END OF THE SCHOOL YEAR
The school district shall report the Emergency Remote Instruction Plan through the State Aid Management System at the end of the school year. After the close of the school year starting with the ending of 2023-2024, the School Superintendent reports remote instructional days under emergency conditions through the State Aid Management System and certifies this at the time NYSED’s Form A is submitted as part of other required certifications. Using the NYSED prescribed form, the School Superintendent certifies to NYSED:
- That an emergency condition existed on a previously scheduled session day and that the school district was in session and provided remote instruction on that day;
- How many instructional hours were provided on such session day; and
- Beginning with the 2023-2024 school year, that remote instruction was provided in accordance with the district’s Emergency Remote Instruction Plan.

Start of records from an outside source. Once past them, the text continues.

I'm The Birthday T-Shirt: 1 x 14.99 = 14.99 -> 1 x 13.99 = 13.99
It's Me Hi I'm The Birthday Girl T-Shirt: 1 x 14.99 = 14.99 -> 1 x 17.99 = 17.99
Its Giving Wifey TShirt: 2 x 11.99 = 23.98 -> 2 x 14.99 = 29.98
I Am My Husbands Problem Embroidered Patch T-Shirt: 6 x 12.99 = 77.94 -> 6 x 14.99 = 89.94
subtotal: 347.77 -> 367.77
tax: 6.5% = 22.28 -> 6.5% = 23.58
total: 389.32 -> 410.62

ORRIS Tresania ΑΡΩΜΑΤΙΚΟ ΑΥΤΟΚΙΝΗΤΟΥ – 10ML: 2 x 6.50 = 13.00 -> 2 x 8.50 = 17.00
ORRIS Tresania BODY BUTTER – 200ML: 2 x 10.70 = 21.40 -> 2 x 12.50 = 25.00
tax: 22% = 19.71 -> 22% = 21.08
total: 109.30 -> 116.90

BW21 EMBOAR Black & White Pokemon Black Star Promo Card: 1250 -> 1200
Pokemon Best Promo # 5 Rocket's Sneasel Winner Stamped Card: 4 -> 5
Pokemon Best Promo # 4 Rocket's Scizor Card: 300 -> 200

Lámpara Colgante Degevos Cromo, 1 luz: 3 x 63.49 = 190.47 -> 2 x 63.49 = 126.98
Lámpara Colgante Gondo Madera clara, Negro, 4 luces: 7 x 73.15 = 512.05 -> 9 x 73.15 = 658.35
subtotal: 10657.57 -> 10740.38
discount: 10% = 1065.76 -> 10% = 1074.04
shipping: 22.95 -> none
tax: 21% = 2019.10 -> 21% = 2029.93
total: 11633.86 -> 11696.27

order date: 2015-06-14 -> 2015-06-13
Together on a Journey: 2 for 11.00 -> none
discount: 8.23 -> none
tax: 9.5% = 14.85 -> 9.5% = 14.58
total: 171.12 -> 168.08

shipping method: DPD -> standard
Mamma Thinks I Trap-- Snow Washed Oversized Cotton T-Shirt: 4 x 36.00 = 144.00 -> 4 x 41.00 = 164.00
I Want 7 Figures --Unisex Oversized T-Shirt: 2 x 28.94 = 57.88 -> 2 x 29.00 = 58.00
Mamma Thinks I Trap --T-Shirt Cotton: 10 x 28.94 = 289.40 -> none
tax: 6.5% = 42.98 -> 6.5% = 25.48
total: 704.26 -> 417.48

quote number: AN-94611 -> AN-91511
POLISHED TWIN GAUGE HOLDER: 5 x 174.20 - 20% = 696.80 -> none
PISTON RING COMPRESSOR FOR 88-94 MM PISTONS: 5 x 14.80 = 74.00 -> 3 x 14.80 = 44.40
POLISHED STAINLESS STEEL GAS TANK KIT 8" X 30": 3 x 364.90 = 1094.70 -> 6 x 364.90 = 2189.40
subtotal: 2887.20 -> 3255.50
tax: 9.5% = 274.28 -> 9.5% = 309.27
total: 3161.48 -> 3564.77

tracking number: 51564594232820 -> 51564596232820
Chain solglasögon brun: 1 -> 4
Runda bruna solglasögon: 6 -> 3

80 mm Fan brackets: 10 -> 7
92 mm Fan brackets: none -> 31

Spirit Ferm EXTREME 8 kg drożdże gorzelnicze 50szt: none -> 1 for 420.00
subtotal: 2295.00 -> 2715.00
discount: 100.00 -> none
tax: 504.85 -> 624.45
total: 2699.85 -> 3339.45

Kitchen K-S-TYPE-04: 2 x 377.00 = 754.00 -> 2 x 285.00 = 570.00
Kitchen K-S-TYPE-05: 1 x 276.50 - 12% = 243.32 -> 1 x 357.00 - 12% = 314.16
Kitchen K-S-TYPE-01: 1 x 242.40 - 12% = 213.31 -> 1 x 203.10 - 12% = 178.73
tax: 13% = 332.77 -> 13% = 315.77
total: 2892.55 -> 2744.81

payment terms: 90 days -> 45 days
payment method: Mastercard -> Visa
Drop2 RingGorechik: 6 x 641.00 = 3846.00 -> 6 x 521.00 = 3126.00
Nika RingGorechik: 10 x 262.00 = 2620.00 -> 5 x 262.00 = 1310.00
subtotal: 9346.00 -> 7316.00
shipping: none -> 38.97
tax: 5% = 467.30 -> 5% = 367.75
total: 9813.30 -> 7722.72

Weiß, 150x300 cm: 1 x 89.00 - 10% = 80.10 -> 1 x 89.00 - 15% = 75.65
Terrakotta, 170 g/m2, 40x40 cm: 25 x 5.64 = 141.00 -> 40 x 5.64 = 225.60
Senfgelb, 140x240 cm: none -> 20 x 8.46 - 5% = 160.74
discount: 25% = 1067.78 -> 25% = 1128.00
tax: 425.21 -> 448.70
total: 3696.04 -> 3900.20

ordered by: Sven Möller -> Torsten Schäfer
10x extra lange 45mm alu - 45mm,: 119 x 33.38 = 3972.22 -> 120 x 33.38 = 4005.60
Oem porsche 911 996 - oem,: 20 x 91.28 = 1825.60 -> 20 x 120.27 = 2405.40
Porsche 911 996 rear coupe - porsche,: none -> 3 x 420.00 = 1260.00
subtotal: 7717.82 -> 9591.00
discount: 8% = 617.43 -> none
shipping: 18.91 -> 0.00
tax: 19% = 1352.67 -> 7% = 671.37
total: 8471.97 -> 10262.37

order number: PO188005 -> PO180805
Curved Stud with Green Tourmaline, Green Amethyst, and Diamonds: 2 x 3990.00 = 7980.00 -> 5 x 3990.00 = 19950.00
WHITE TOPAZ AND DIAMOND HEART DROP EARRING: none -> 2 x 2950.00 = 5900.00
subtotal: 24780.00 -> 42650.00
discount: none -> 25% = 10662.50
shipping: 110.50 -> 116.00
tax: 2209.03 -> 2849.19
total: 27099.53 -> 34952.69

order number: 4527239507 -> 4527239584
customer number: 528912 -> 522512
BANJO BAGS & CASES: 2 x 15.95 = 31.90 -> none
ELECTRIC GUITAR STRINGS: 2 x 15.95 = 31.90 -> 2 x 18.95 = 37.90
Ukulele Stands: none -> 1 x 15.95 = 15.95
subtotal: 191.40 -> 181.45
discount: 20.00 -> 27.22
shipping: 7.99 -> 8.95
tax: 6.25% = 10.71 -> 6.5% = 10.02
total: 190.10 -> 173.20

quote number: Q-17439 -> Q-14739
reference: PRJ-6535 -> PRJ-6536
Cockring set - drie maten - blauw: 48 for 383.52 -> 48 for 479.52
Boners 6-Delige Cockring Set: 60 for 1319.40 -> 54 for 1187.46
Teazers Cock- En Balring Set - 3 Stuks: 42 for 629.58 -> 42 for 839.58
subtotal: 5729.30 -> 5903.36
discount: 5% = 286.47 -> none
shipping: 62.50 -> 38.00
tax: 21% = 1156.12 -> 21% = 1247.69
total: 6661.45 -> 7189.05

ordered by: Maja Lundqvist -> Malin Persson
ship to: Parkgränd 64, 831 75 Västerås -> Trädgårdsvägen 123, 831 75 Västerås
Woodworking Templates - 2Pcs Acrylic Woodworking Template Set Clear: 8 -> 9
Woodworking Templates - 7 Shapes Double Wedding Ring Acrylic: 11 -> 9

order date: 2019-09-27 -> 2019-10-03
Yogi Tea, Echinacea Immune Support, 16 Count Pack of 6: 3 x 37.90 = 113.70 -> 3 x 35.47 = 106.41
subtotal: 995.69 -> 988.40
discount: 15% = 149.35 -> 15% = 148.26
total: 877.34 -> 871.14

BOARD OF EDUCATION APPROVAL
As part of the District-Wide School Safety Plan, the school district’s Board of Education shall make the Emergency Remote Instruction Plan available for public comment and public hearing for no less than thirty days (30) prior to adoption. The plan must be adopted as part of the
District-Wide School Safety Plan annually prior to September 1st and posted on the district website in a conspicuous location.
SUPPORT FOR STUDENTS WITH DISABILITIES DURING EMERGENCY CLOSING VIRTUAL INSTRUCTION
School districts are required to implement support, services and accommodations, as indicated in students’ IEPs or 504 Accommodation Plans, to the best of their ability, when providing virtual instruction.
Special education teachers who provide ICT, CT (direct/indirect) will initiate outreach to their students’ general education teacher(s) to collaborate on instructional modalities and any necessary accommodations or modifications required of assignments or assessments for the day. When general education teacher is working with students synchronously, the special education teacher will participate in the lesson.
Special education teachers who teach resource room, self-contained special classes (12:1:1, 8:1:1, and 15:1) should follow the same guidance and expectations as classroom teachers in regard to pedagogy, content, class meetings, and flexibility.
Teacher aides are available for instructional support by way of participating in class meetings, keeping up on classroom assignments and expectations, and serving as additional academic support.
Related service providers are to provide “tele-therapy” services, to the best of their ability. Related service providers are expected to adhere to similar guidelines as other professionals in regard to student and teacher work at home, communication, and flexibility and they will use the students’ IEPs to determine an appropriate/reasonable level of communication and support.
Documentation Requirements: Special education personnel are expected to document all support and services provided to students during this time. Document the manner, means, duration of time, follow up efforts, etc. IEP progress monitoring is required to be collected and reported to parents following the schedule listed on students’ IEPs. Medicaid session notes continue to be a requirement for eligible related service providers. Special education teachers/service providers are responsible to hold any virtual professional meetings already scheduled on a day that becomes a virtual instruction day.